I stick my tongue out at him. Jerk always enters and usually wins something. "Can't win if you don't enter," I smirk. "I entered the science fair at school once," I tell Inuit. "I came in last," I laugh.

"Who won?" Sarj asked.

"Savannah Clemson," I say, smiling at the memory of my friend. "She left to go to college. She got a scholarship and everything." Not too many wolves from our pack go to college. Savannah was the only one from our year.

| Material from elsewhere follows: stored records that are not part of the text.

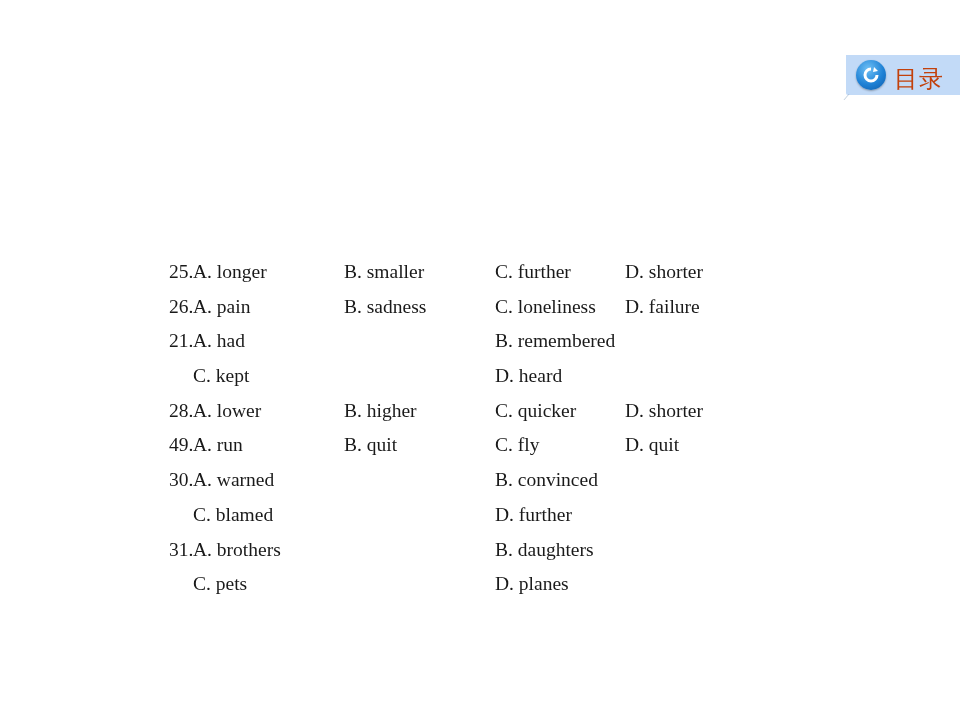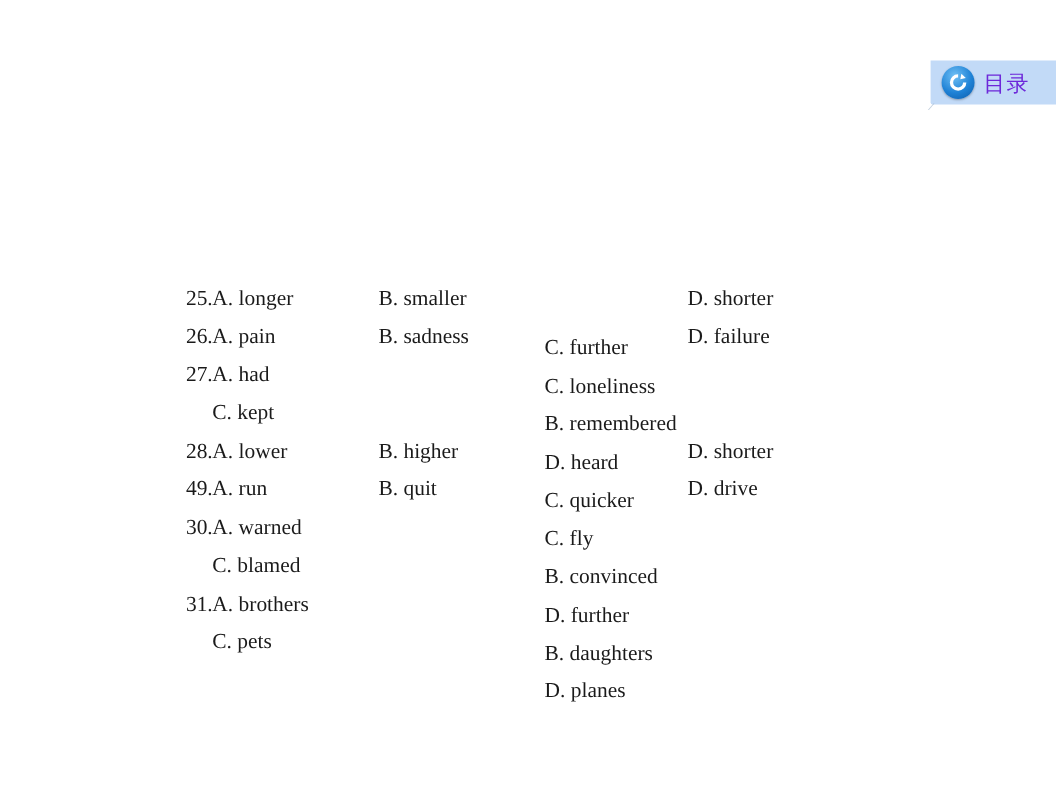--- a/index.html
+++ b/index.html
@@ -14,7 +14,7 @@
               box-shadow:0 1px 2px rgba(0,0,0,0.3); }
   .toc-icon svg { position:absolute; left:6px; top:6px; }
   .toc-label { position:absolute; left:48px; top:8px; font-family:"DejaVu Sans", sans-serif;
-               font-size:20px; color:#6d28d9; letter-spacing:1px; }
+               font-size:24px; color:#c2410c; letter-spacing:1px; }
   .quiz { position:absolute; left:169px; top:258px; }
   .row { position:relative; height:34.7px; font-size:19.5px; line-height:28px; white-space:nowrap; }
   .num { position:absolute; left:0; font-weight:normal; }

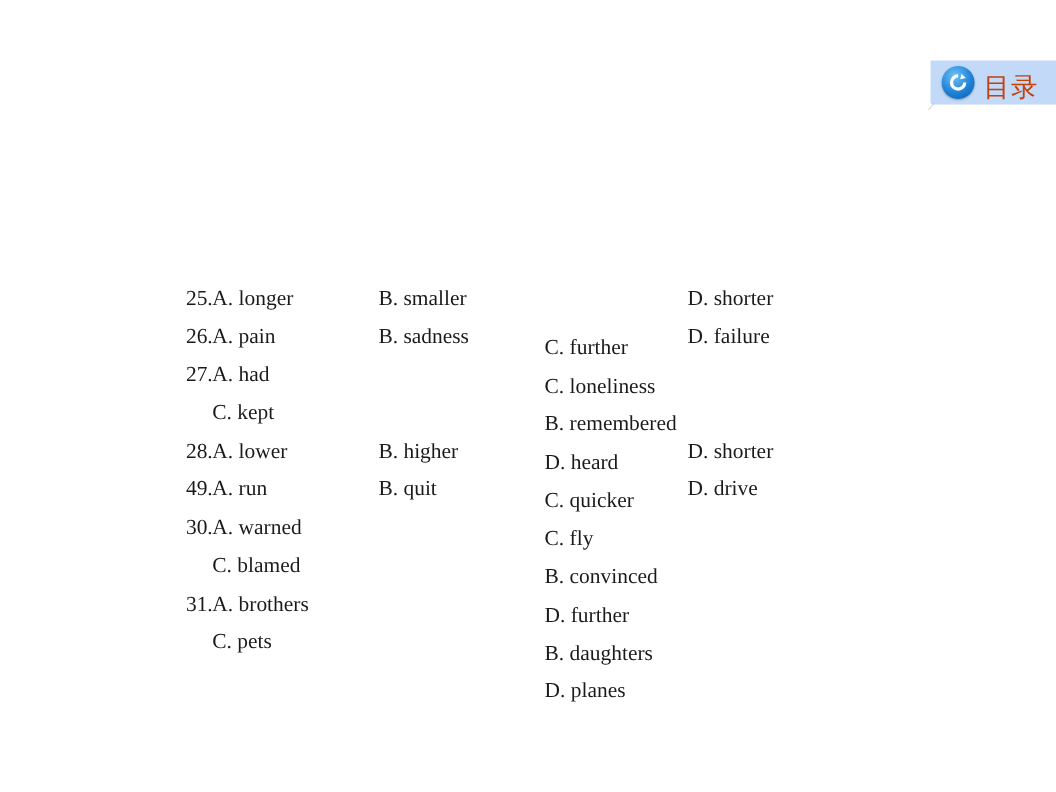--- a/index.html
+++ b/index.html
@@ -19,7 +19,7 @@
   .row { position:relative; height:34.7px; font-size:19.5px; line-height:28px; white-space:nowrap; }
   .num { position:absolute; left:0; font-weight:normal; }
   .opt { position:absolute; }
-  .c1 { left:24px; } .c2 { left:175px; } .c3 { left:326px;margin-top:45px; } .c4 { left:456px; }
+  .c1 { left:24px; } .c2 { left:175px; } .c3 { left:326px; } .c4 { left:456px; }
 </style>
 </head>
 <body>

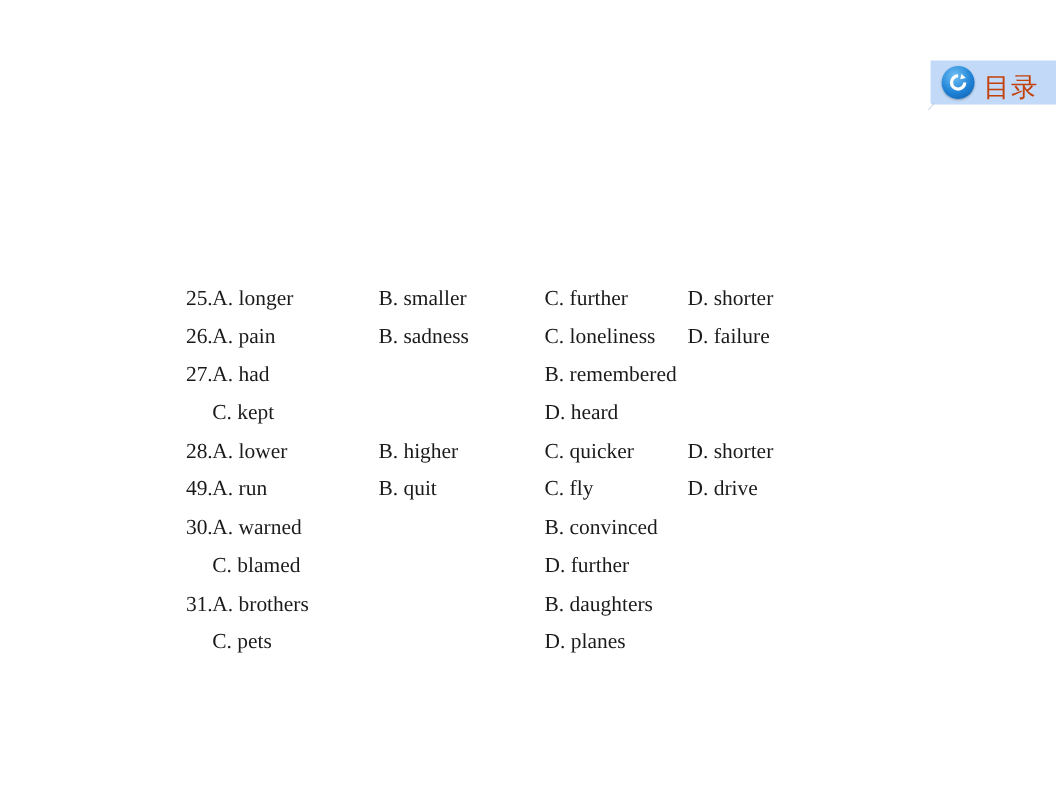--- a/index.html
+++ b/index.html
@@ -53,7 +53,7 @@
   </div>
 
   <div class="row">
-    <span class="num"><span>27</span>.</span>
+    <span class="num"><span>21</span>.</span>
     <span class="opt c1">A. had</span>
     <span class="opt c3">B. remembered</span>
   </div>

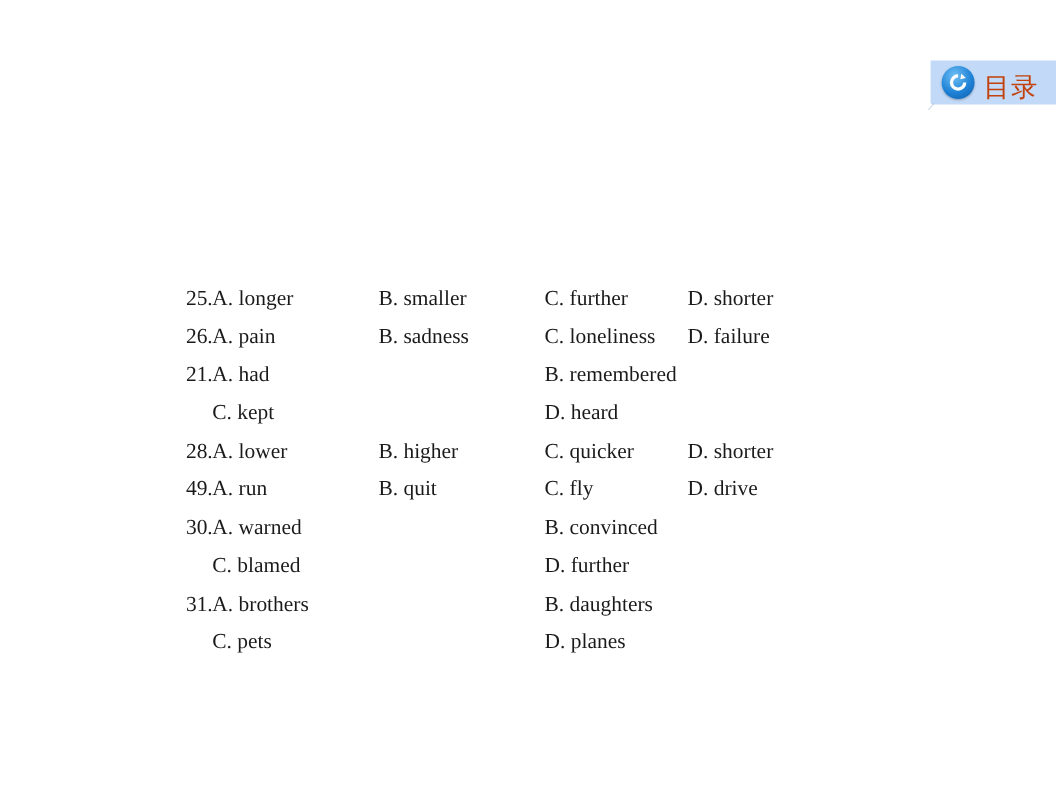--- a/index.html
+++ b/index.html
@@ -75,7 +75,7 @@
     <span class="opt c1">A. run</span>
     <span class="opt c2">B. quit</span>
     <span class="opt c3">C. fly</span>
-    <span class="opt c4">D. drive</span>
+    <span class="opt c4">D. quit</span>
   </div>
 
   <div class="row">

"She must be smart," Inuit chimes in.

"She is. It was obvious that she would win those science competitions all the time," I reply.

A thought niggles my mind. It flits away before coming back. During my sophomore year, I skipped the science fair because I was just beginning to climb back up out of the hole of depression from the rejection. In our junior year, I competed against Savannah when she won, hands down, but she lost the contest our sophomore year. It's a vague memory, but I remember Savannah being devastated that she lost to a senior female. I could barely comfort her because that female was Cloe. Cloe went on to compete at the regional fair and completely bombed. The next year, Savannah won regionals with the same project she did her sophomore year.

I take a big gulp of coffee to wash down the bitterness. Cloe won that contest because she was fucking my mate. Because everyone thought that she was going to be the next luna.

I take another swallow. She is going to be the next luna, I remind myself. How will I live here, even in Genom, when she and Daan are the leaders of our pack, and I'm so hated?

"Lyri?" Sarj's voice snaps me out of my self-pity.

"Hmm, Sarj?"

"I help you grow things. It's OK," he pats my hand. All of the males smile. Ezra laughs out loud.

"Keep her out of my kitchen, right?" he says conspiratorially to Sarj, winking at him.

"I will," he whispers back, blinking both eyes as he tries to wink back at Ezra.